14 Сала жил тридцать лет и родил Евера.
15 По рождении Евера Сала жил четыреста три года и родил сынов и дочерей.
16 Евер жил тридцать четыре года и родил Фалека.
17 По рождении Фалека Евер жил четыреста тридцать лет и родил сынов и дочерей.
18 Фалек жил тридцать лет и родил Рагава.
19 По рождении Рагава Фалек жил двести девять лет и родил сынов и дочерей.
20 Рагав жил тридцать два года и родил Серуха.
21 По рождении Серуха Рагав жил двести семь лет и родил сынов и дочерей.
22 Серух жил тридцать лет и родил Нахора.
23 По рождении Нахора Серух жил двести лет и родил сынов и дочерей.
24 Нахор жил двадцать девять лет и родил Фарру.
25 По рождении Фарры Нахор жил сто девятнадцать лет и родил сынов и дочерей.
26 Фарра жил семьдесят лет и родил Аврама, Нахора и Арана.
27 Вот родословие Фарры: Фарра родил Аврама, Нахора и Арана. Аран родил Лота.
28 И умер Аран при Фарре, отце своем, в земле рождения своего, в Уре Халдейском.

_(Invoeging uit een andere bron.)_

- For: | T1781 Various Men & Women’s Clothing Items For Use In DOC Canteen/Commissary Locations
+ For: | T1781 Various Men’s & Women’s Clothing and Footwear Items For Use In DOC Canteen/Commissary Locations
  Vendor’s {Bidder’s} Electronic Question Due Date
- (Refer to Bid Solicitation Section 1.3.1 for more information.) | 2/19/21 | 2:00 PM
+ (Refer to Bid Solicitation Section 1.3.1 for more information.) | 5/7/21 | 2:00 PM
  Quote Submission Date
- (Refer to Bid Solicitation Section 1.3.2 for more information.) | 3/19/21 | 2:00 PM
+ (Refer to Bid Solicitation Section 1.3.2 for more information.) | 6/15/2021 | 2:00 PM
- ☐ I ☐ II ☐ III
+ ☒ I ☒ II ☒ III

29 Аврам и Нахор взяли себе жен; имя жены Аврамовой: Сара; имя жены Нахоровой: Милка, дочь Арана, отца Милки и отца Иски.
30 И Сара была неплодна и бездетна.
31 И взял Фарра Аврама, сына своего, и Лота, сына Аранова, внука своего, и Сару, невестку свою, жену Аврама, сына своего, и вышел с ними из Ура Халдейского, чтобы идти в землю Ханаанскую; но, дойдя до Харрана, они остановились там.
32 И было дней [жизни] Фарры двести пять лет, и умер Фарра в Харране.